9 to 5 has established itself as a classic in feminist media. From its lead star Dolly Parton, to the film’s cute and fun aesthetics, it’s no surprise that this film has been heralded as one of the greats since its release in 1980. However, the feminist politics of the film are a bit more nuanced than it might seem from the get-go. Let’s take a look at the way “girl boss” feminism works in 9 to 5 and analyze the implications this stunted version of “feminism” has on the lead characters in the film and its societal impact.
After splitting with her husband, Judy needs to work in order to make it by. She gets a job at Consolidated Companies as a secretary working under the infamous Mr. Hart. Violet, Judy’s new supervisor, shows her around the office and helps her get settled in. Judy meets Mr. Hart’s assistant Doralee, who is pretty much disliked around the office as rumors spreading about her having an affair with Hart have made her coworkers heated. After one specifically trying afternoon at the whim of their sexist and overall chauvinistic boss, the three women band together at a local bar, having been completely fed up with their superior’s antics. Soon thereafter, Hart is rushed to the hospital after hitting his head on his desk. But Violet believes his hospital visit is due to her accidental spiking of his coffee with rat poison, so the three women chase him down, trying to cover their tracks for Violet’s manslaughter. After realizing that Hart was not dead, a coworker over hears the trio discussing the potential harm done to Hart and rats them out. After being pushed to their breaking point, the three women kidnap Hart and keep him tied up in his home for weeks, adjusting things around the office in his absence and running things how they want to.

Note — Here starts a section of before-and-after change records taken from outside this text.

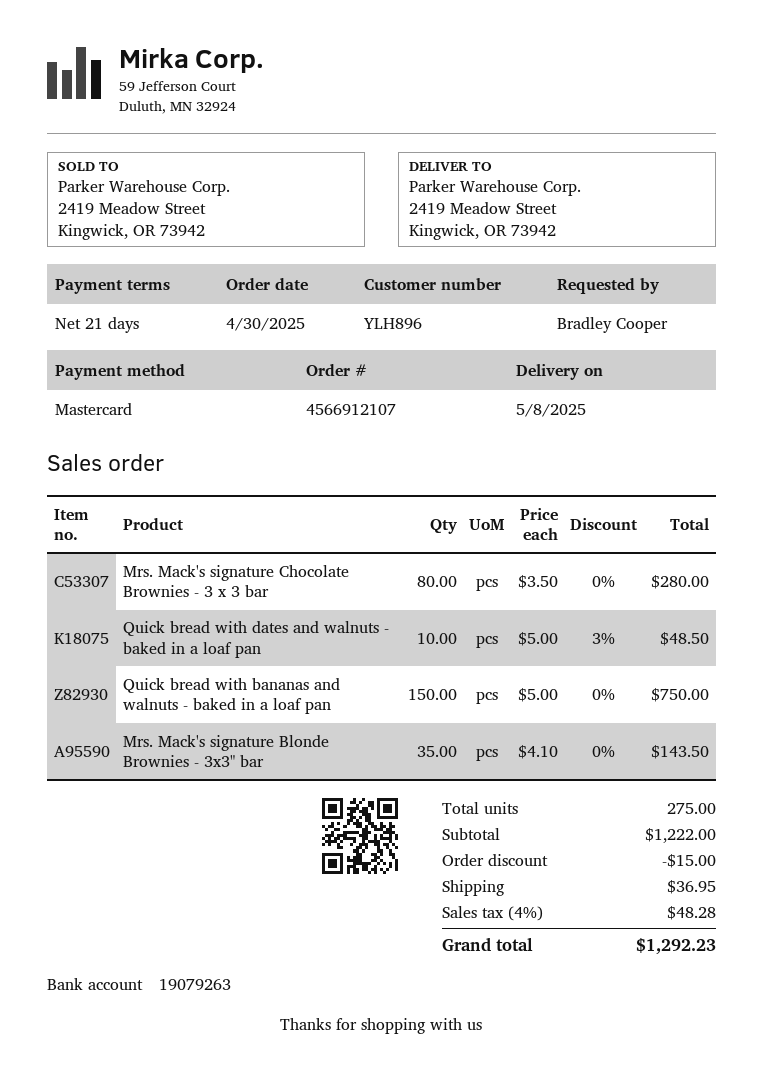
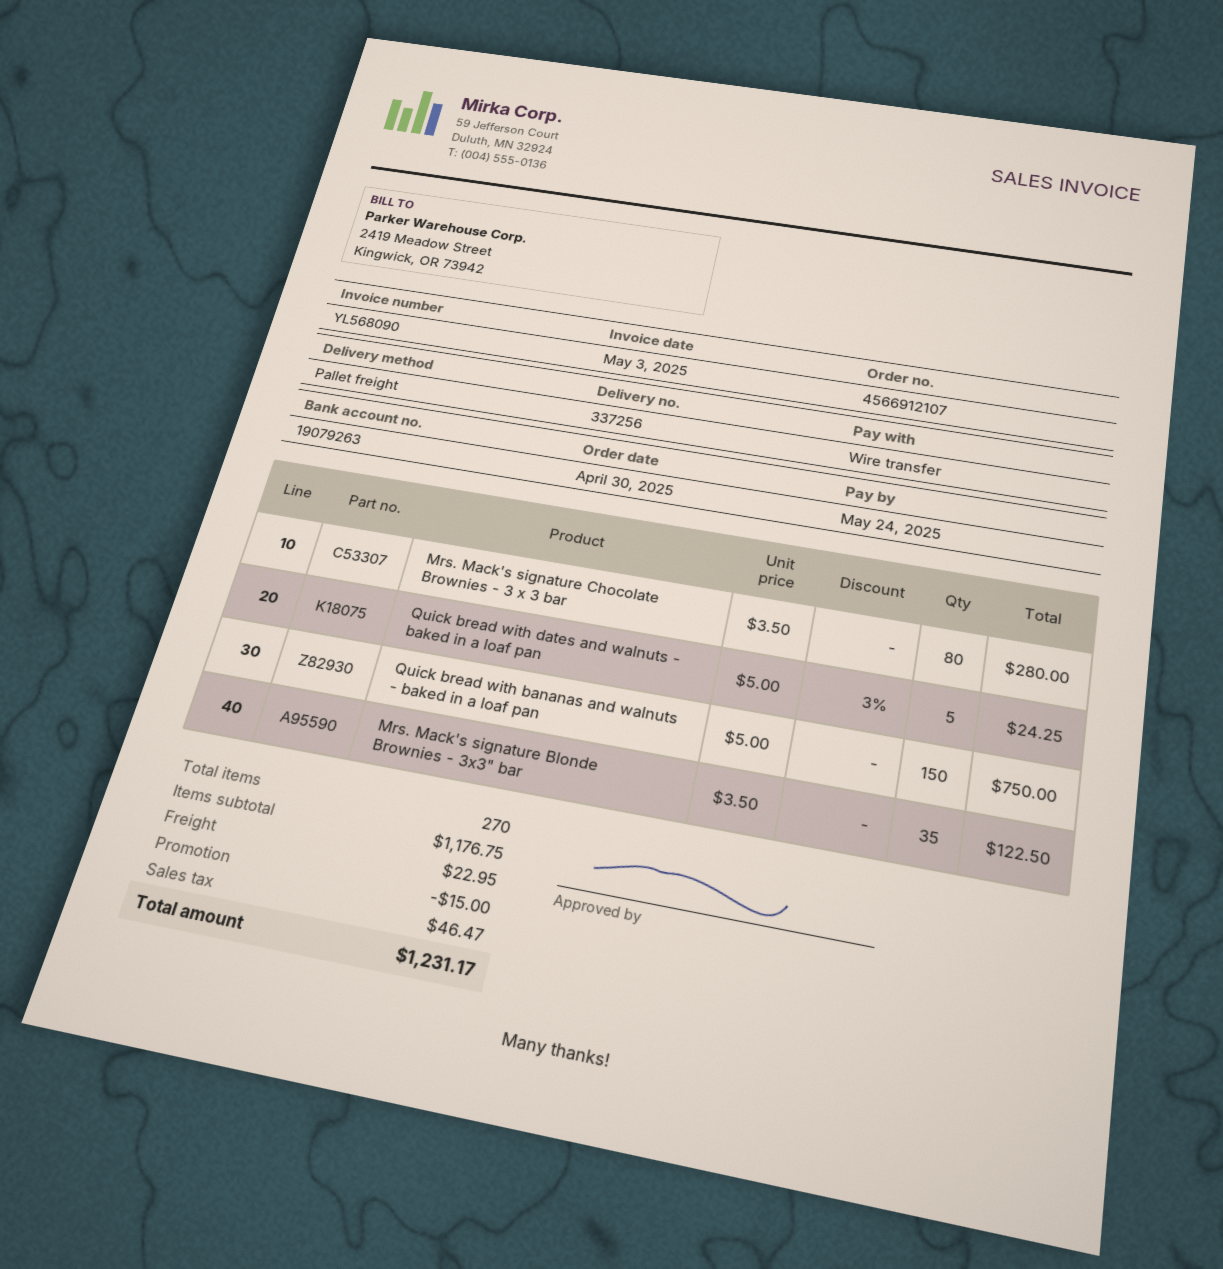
payment method: Mastercard -> bank transfer
Quick bread with dates and walnuts - baked in a loaf pan: 10 x 5.00 - 3% = 48.50 -> 5 x 5.00 - 3% = 24.25
Mrs. Mack's signature Blonde Brownies - 3x3" bar: 35 x 4.10 = 143.50 -> 35 x 3.50 = 122.50
total quantity: 275 -> 270
subtotal: 1222.00 -> 1176.75
shipping: 36.95 -> 22.95
tax: 48.28 -> 46.47
total: 1292.23 -> 1231.17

The representation of sexist oppression in 9 to 5 is comprehensive because it addresses the various ways in which sexism can manifest in everyday life. Doralee, Violet, and Judy are all discriminated against, by Mr. Hart, in separate, unique ways. Doralee is oppressed by her incessant objectification, both at the hands of her male boss, but also at the hands of her female coworkers- she faces sexism from both men and women. Her resignation as a sex object makes her perceived humanity non-existent; her coworkers and Mr. Hart don’t see her as a human being, just as a thing to be fetishized. This reduction of the self prevents Doralee from being able to pursue her dreams which is building a community out of the women she knows.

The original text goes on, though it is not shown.